3. A stab to kidney or thigh with a blade

4. A shot to the knee with a stick

5. An entry to a wrapping arm lock (don't really have a specific name for it and am too lazy to type a description)

6. If you drop to your knees, then do the "down block", it can be a sweep with the arm to the legs

Those are a few that come off the top of my head.

Mike


----------



## Shuri-te (Jun 25, 2003)

KempoJujutsu,

Some of your abbreviations may not be understood by others. Do you know what would be really cool, but cost a bit. (And I am not looking for everyone to spend money.) If there is any chance you everyone were willing to spend a small amount and take one or two pictures per technique (say starting point and finishing point) for some of the ones that don't translate well to text, and scan them into to jpeg format for an attachment?

I would be willing to spend a little on this concept of a downward block. 

One caveat. I am on vacation for a week and a half so I won't be able to contribute until I get back.


----------



## arnisador (Jun 25, 2003)

See also this thread:
http://www.martialtalk.com/forum/showthread.php?s=&threadid=7685


----------



## Kempojujutsu (Jun 25, 2003)

Could I use a digital camera and do all of this?
Bob


----------



## pesilat (Jun 25, 2003)

> _Originally posted by Shuri-te _
> *KempoJujutsu,
> 
> Some of your abbreviations may not be understood by others. Do you know what would be really cool, but cost a bit. (And I am not looking for everyone to spend money.) If there is any chance you everyone were willing to spend a small amount and take one or two pictures per technique (say starting point and finishing point) for some of the ones that don't translate well to text, and scan them into to jpeg format for an attachment?
> ...



Yeah, I would have done this today with my response ... but when I read the post, my student had just left. Now it'll have to wait until I get back from traveling.

Mike


----------



## DKI Girl (Jun 27, 2003)

> _Originally posted by Kempojujutsu _
> *Could I use a digital camera and do all of this?
> Bob *



Yes you can use a digital camera....I would also be interested in seeing how you apply it to a finger lock.

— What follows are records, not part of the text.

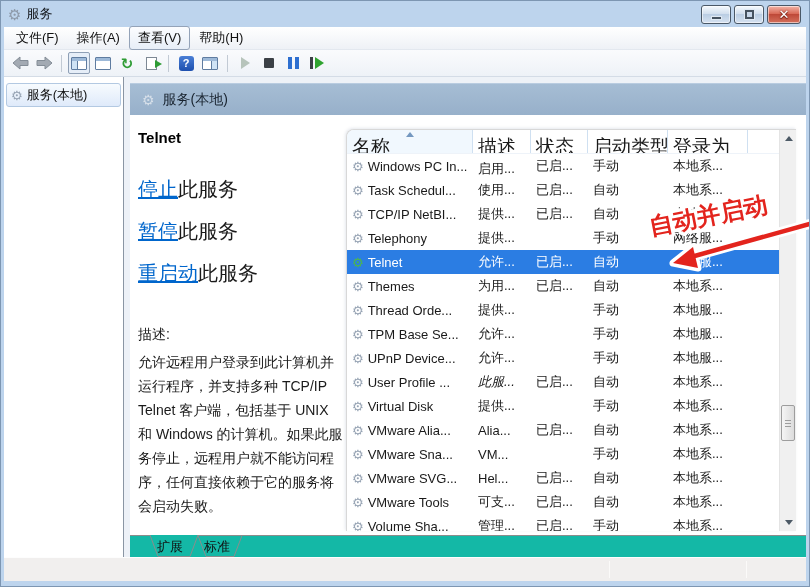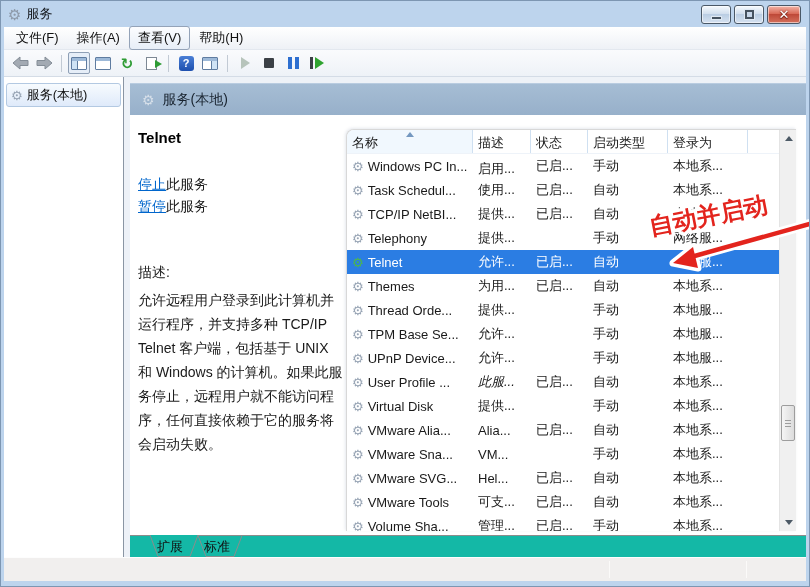"名称" .hcell { font-size: 13px -> 19px }
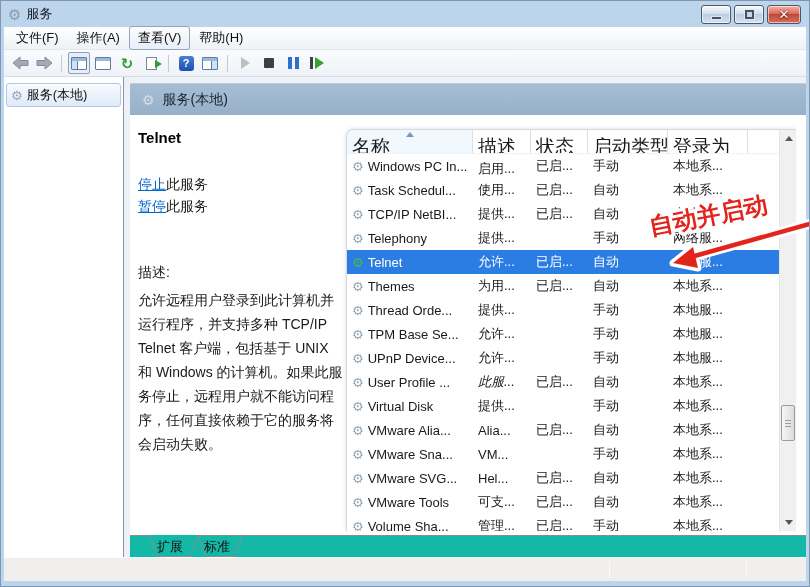"停止此服务" .svc-link-row { font-size: 14px -> 20px; margin-top: none -> 20px }
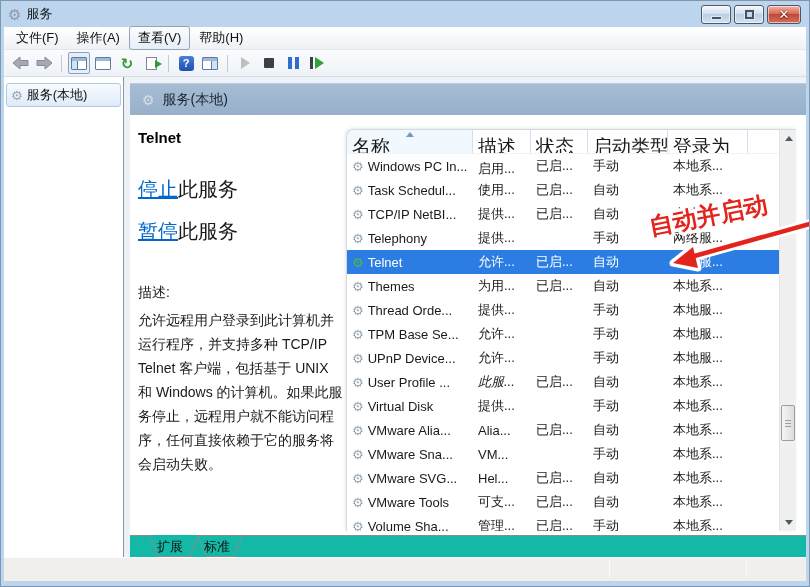"重启动此服务" div.svc-link-row { html: none -> <div><span>重启动</span><span>此服务</span></div> }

I envision it from a push to the chest.   You missed it on the way in and it is on your body.  Grab with the opposite hand to the pinky and ring finger and apply the "down block".  Keep in mind that most kata have you turning when doing a "down block" and long stance together.  

dki girl


----------



## Kempojujutsu (Jun 27, 2003)

Finger lock from a down block. The finger lock is a downward lock, instead of applying it and have them drop straight down in front of you. Lock the finger and pull them across your body, trying to get to the outside of their body. Example joker gets in your face either tries to push you or does the finger thing. Grab it, (right hand to right hand) then apply the block. It also could be a wrist lock. We call it a front lock or twisting lock. Jujutsu name Kote Gaeshi.
Hope that helps
Bob   :asian:


----------



## Shuri-te (Jun 29, 2003)

DKI Girl,

You haven't been around for a while.

Welcome back.


----------



## DKI Girl (Jun 30, 2003)

Thanks Shuri-te......it's nice to be back.....

dki girl


----------



## Shuri-te (Jul 9, 2003)

Regarding video, you might consider showing the downward block in the context of a kata movement. For example, at the very end of Pinan Shodan, there is a downwarb block, followed by a forward movement with an upward block. Let's take the last direction, to the right with a right downward block. Now in many karate systems, when you step forward with your left, before you fully execute the left upward block, the right hand raises at least some before being pulled back to chamber. 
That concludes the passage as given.